Advanced Deep Learning with Keras
上QQ阅读APP看书,第一时间看更新

Functional API

In the sequential model that we first introduced in Chapter 1, Introducing Advanced Deep Learning with Keras, a layer is stacked on top of another layer. Generally, the model will be accessed through its input and output layers. We also learned that there is no simple mechanism if we find ourselves wanting to add an auxiliary input at the middle of the network, or even to extract an auxiliary output before the last layer.
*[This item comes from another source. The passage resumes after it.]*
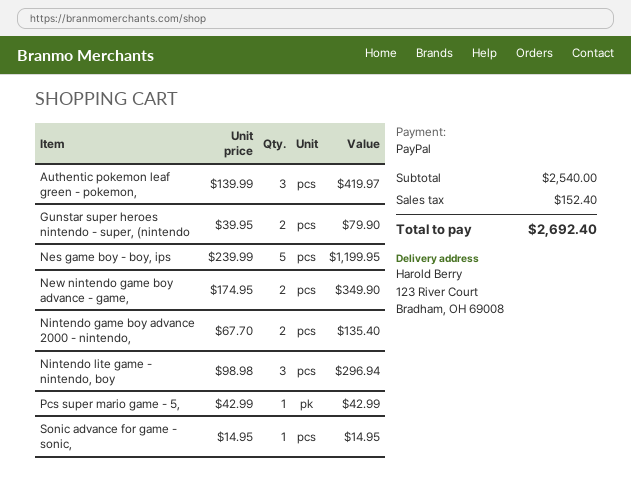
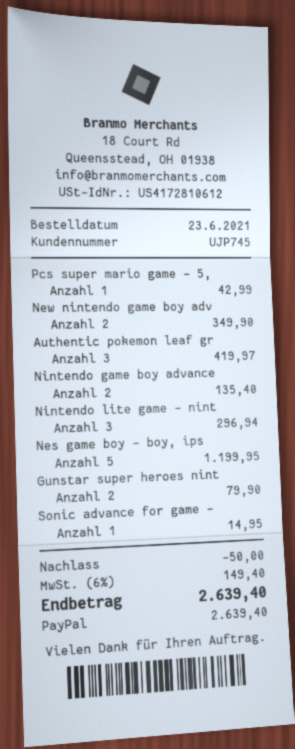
discount: none -> 50.00
tax: 152.40 -> 149.40
total: 2692.40 -> 2639.40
That model also had its downside, for example, it doesn't support graph-like models or models that behave like Python functions. In addition, it's also difficult to share layers between the two models. Such limitations are addressed by the functional API and are the reason why it's a vital tool for anyone wanting to work with deep learning models.
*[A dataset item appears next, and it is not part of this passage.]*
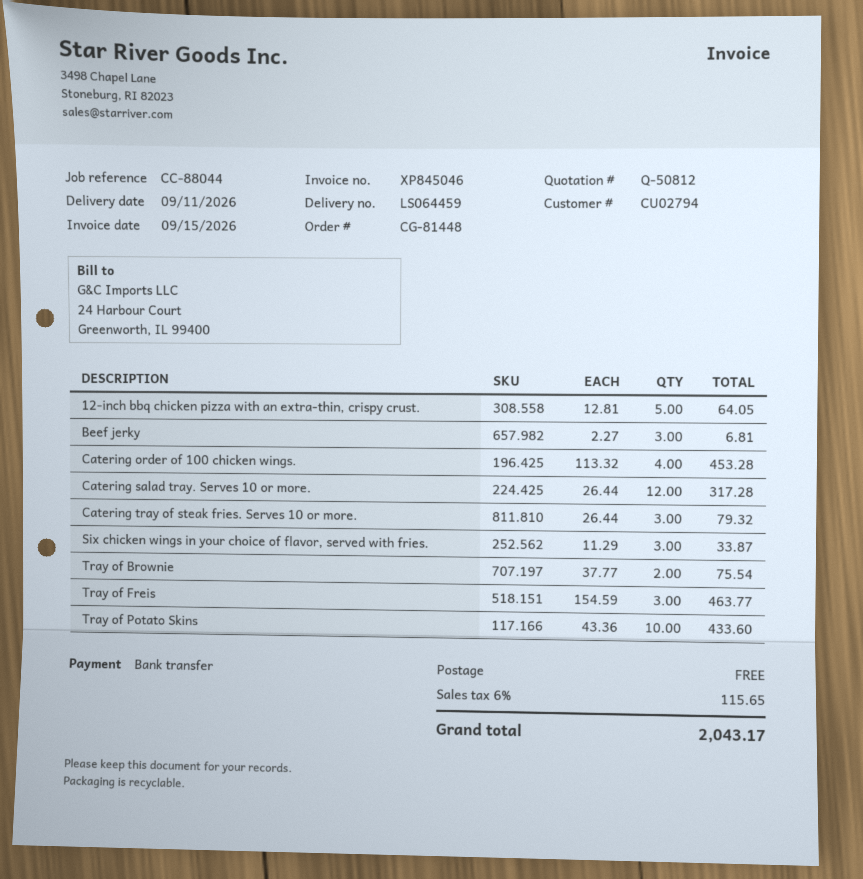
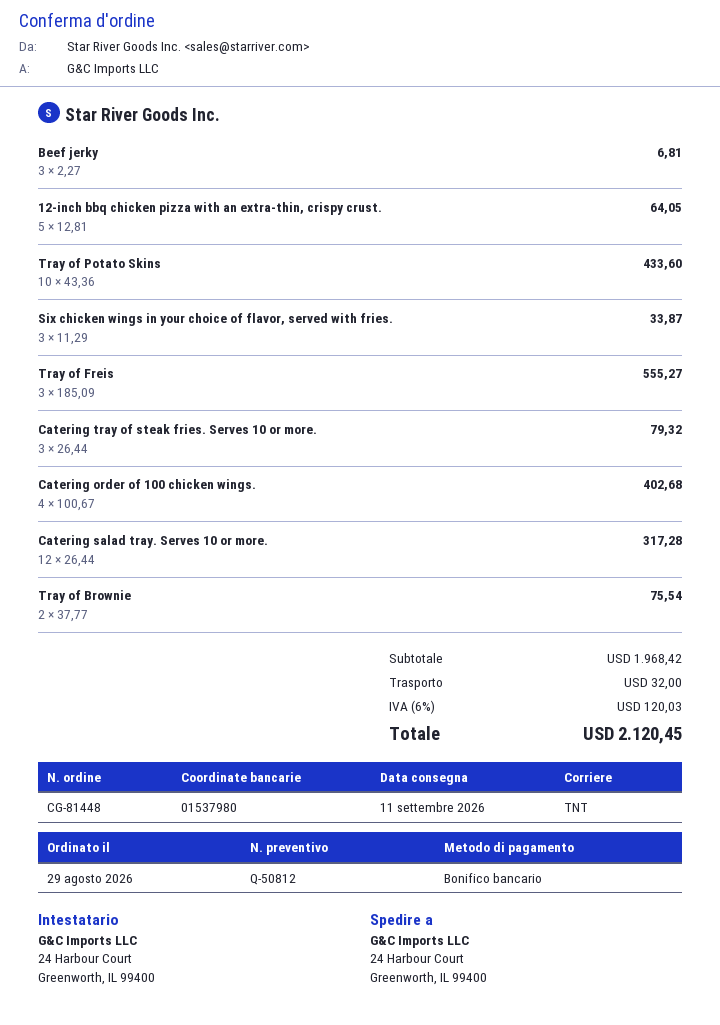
Catering order of 100 chicken wings.: 4 x 113.32 = 453.28 -> 4 x 100.67 = 402.68
Tray of Freis: 3 x 154.59 = 463.77 -> 3 x 185.09 = 555.27
shipping: 0.00 -> 32.00
tax: 6% = 115.65 -> 6% = 120.03
total: 2043.17 -> 2120.45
The Functional API is guided by the following two concepts:

  • A layer is an instance that accepts a tensor as an argument. The output of a layer is another tensor. To build a model, the layer instances are objects that are chained to one another through both input and output tensors. This will have similar end-result as would stacking multiple layers in the sequential model have. However, using layer instances makes it easier for models to have either auxiliary or multiple inputs and outputs since the input/output of each layer will be readily accessible.
  • A model is a function between one or more input tensors and output tensors. In between the model input and output, tensors are the layer instances that are chained to one another by layer input and output tensors. A model is, therefore, a function of one or more input layers and one or more output layers. The model instance formalizes the computational graph on how the data flows from input(s) to output(s).
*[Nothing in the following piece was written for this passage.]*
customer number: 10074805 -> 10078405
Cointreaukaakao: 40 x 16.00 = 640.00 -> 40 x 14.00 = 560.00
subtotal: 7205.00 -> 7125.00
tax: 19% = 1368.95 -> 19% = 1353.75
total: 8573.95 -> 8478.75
After you've completed building the functional API model, the training and evaluation are then performed by the same functions used in the sequential model. To illustrate, in a functional API, a 2D convolutional layer, Conv2D, with 32 filters and with x as the layer input tensor and y as the layer output tensor can be written as:

y = Conv2D(32)(x)

We're also able to stack multiple layers to build our models. For example, we can rewrite the CNN on MNIST code, the same code we created in the last chapter, as shown in following listing:

You'll find Listing 2.1.1, cnn-functional-2.1.1.py, as follows. This shows us how we can convert the cnn-mnist-1.4.1.py code using the functional API:

import numpy as np
from keras.layers import Dense, Dropout, Input
from keras.layers import Conv2D, MaxPooling2D, Flatten
from keras.models import Model
from keras.datasets import mnist
from keras.utils import to_categorical


# compute the number of labels
num_labels = len(np.unique(y_train))

# convert to one-hot vector
y_train = to_categorical(y_train)
y_test = to_categorical(y_test)

# reshape and normalize input images
image_size = x_train.shape[1]
x_train = np.reshape(x_train,[-1, image_size, image_size, 1])
x_test = np.reshape(x_test,[-1, image_size, image_size, 1])
x_train = x_train.astype('float32') / 255
x_test = x_test.astype('float32') / 255

# network parameters
# image is processed as is (square grayscale)
input_shape = (image_size, image_size, 1)
batch_size = 128
kernel_size = 3
filters = 64 
dropout = 0.3 

# use functional API to build cnn layers
inputs = Input(shape=input_shape)
y = Conv2D(filters=filters,
           kernel_size=kernel_size,
           activation='relu')(inputs)
y = MaxPooling2D()(y)
y = Conv2D(filters=filters,
           kernel_size=kernel_size,
           activation='relu')(y)
y = MaxPooling2D()(y)
y = Conv2D(filters=filters,
           kernel_size=kernel_size,
           activation='relu')(y)
# image to vector before connecting to dense layer
y = Flatten()(y)
# dropout regularization
y = Dropout(dropout)(y)
outputs = Dense(num_labels, activation='softmax')(y)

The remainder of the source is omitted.